> **Task details**:
From the records below, set down exactly the lines starting with the line that contains "2010: 0.8 -> none" and going on through the line that contains "2013: none -> 5.8". Nothing else is wanted.

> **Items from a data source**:

Start of Block

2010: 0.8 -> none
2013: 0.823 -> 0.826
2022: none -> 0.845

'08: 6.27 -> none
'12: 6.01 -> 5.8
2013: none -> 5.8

End of Block
Start of Block

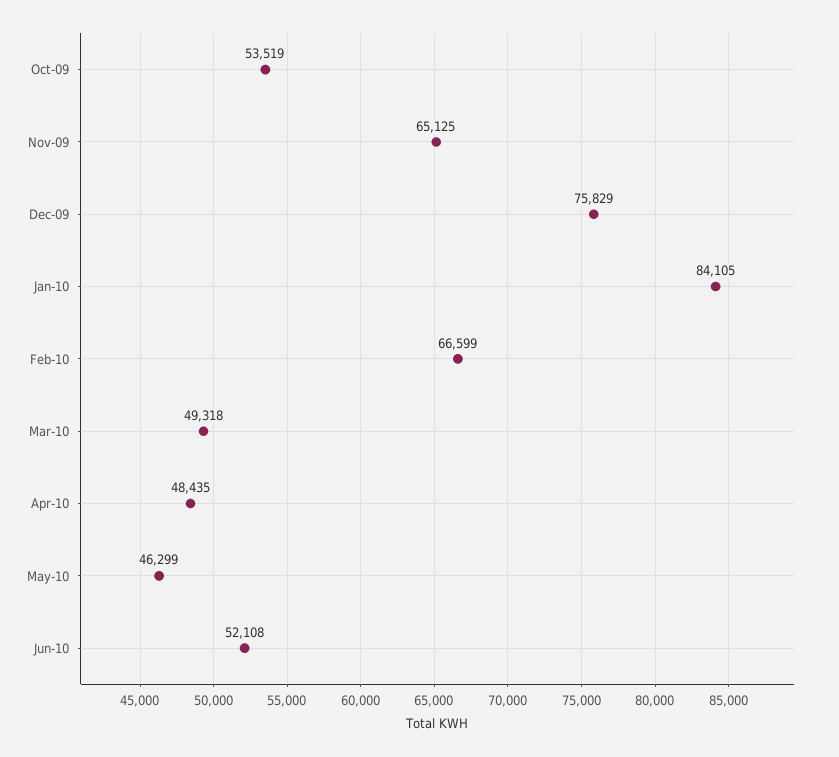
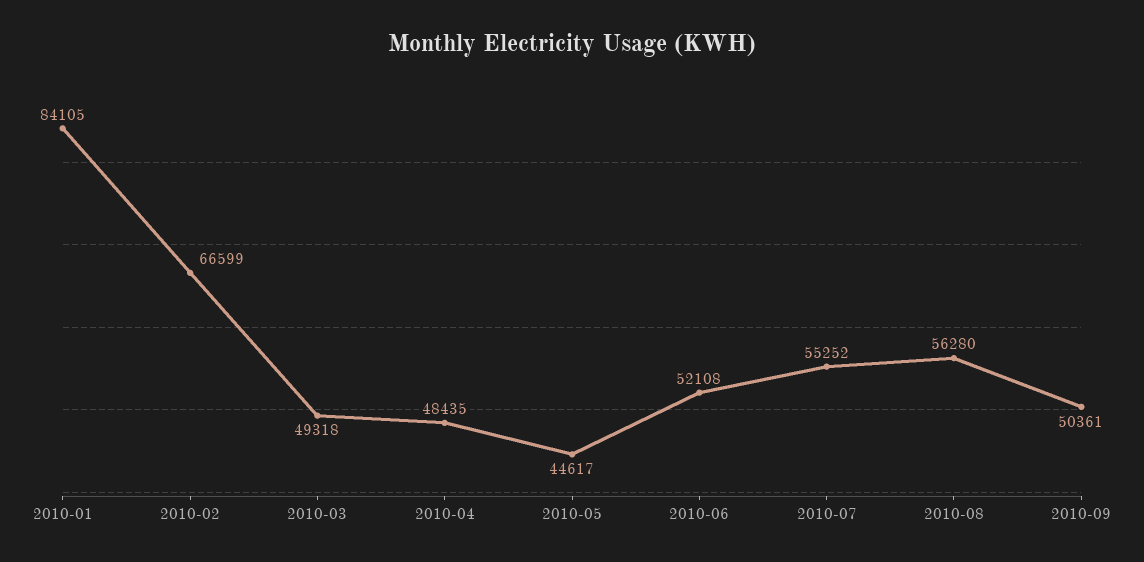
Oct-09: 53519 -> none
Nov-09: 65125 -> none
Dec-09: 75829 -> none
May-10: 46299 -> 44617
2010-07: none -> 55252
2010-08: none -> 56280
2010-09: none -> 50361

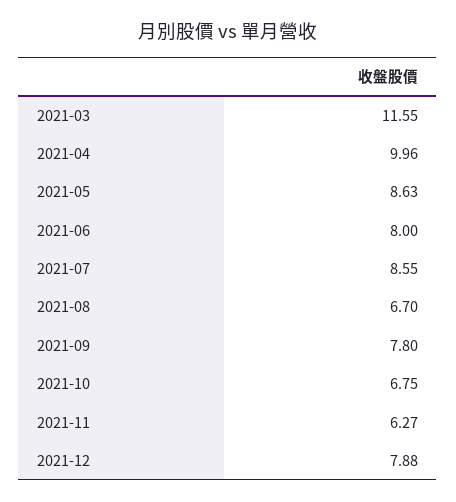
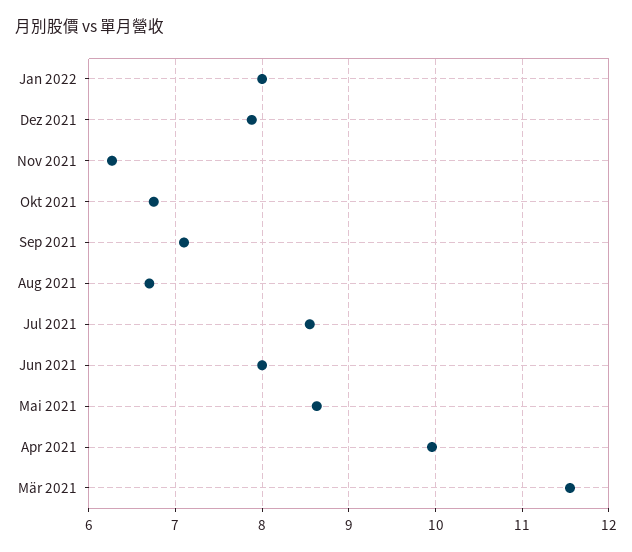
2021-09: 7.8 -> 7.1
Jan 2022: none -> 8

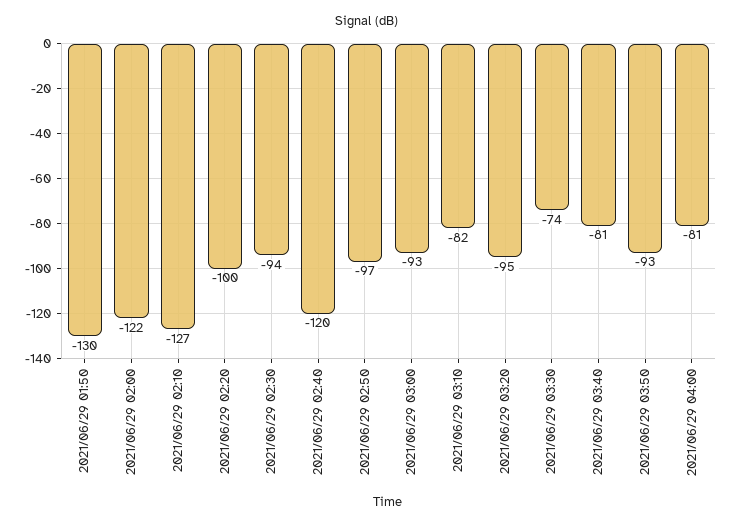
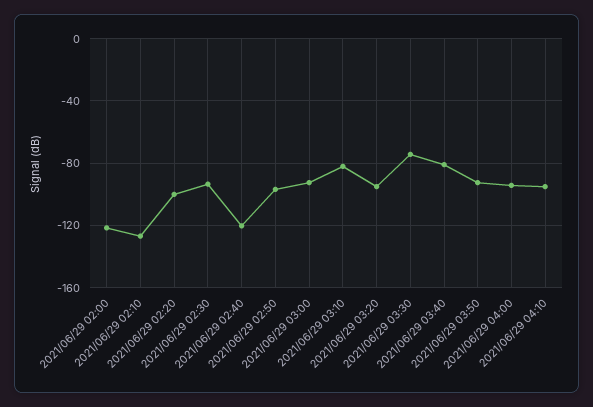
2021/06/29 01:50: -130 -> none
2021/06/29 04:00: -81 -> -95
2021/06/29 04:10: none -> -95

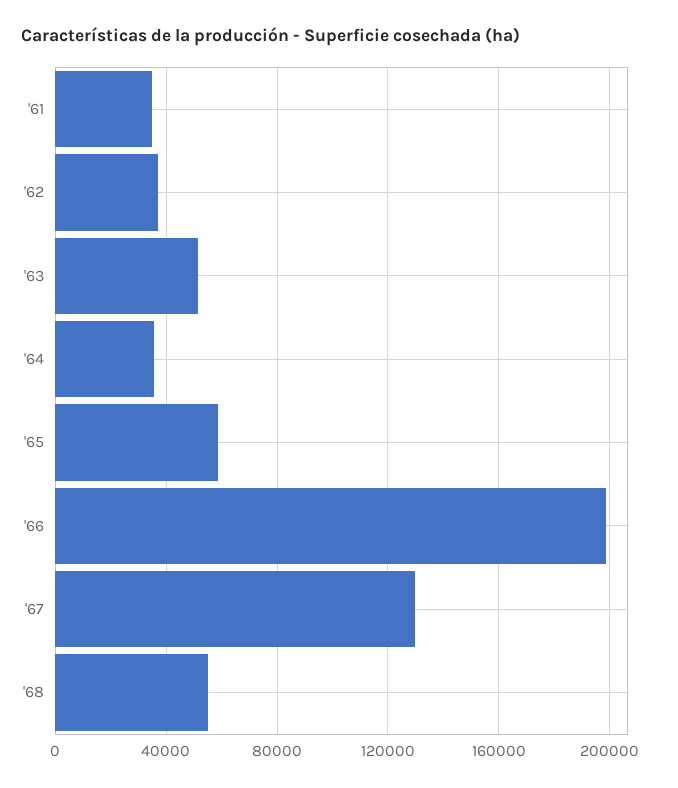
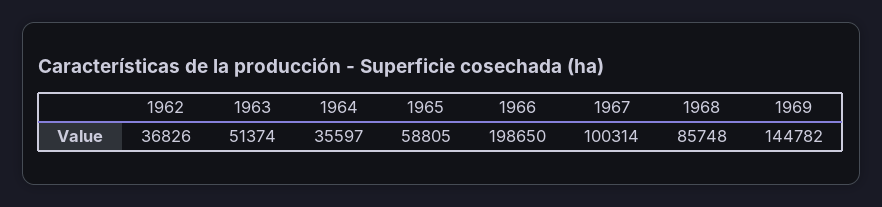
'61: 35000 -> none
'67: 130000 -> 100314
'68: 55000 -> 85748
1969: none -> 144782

End of Block

> **Solved problem**:
2010: 0.8 -> none
2013: 0.823 -> 0.826
2022: none -> 0.845

'08: 6.27 -> none
'12: 6.01 -> 5.8
2013: none -> 5.8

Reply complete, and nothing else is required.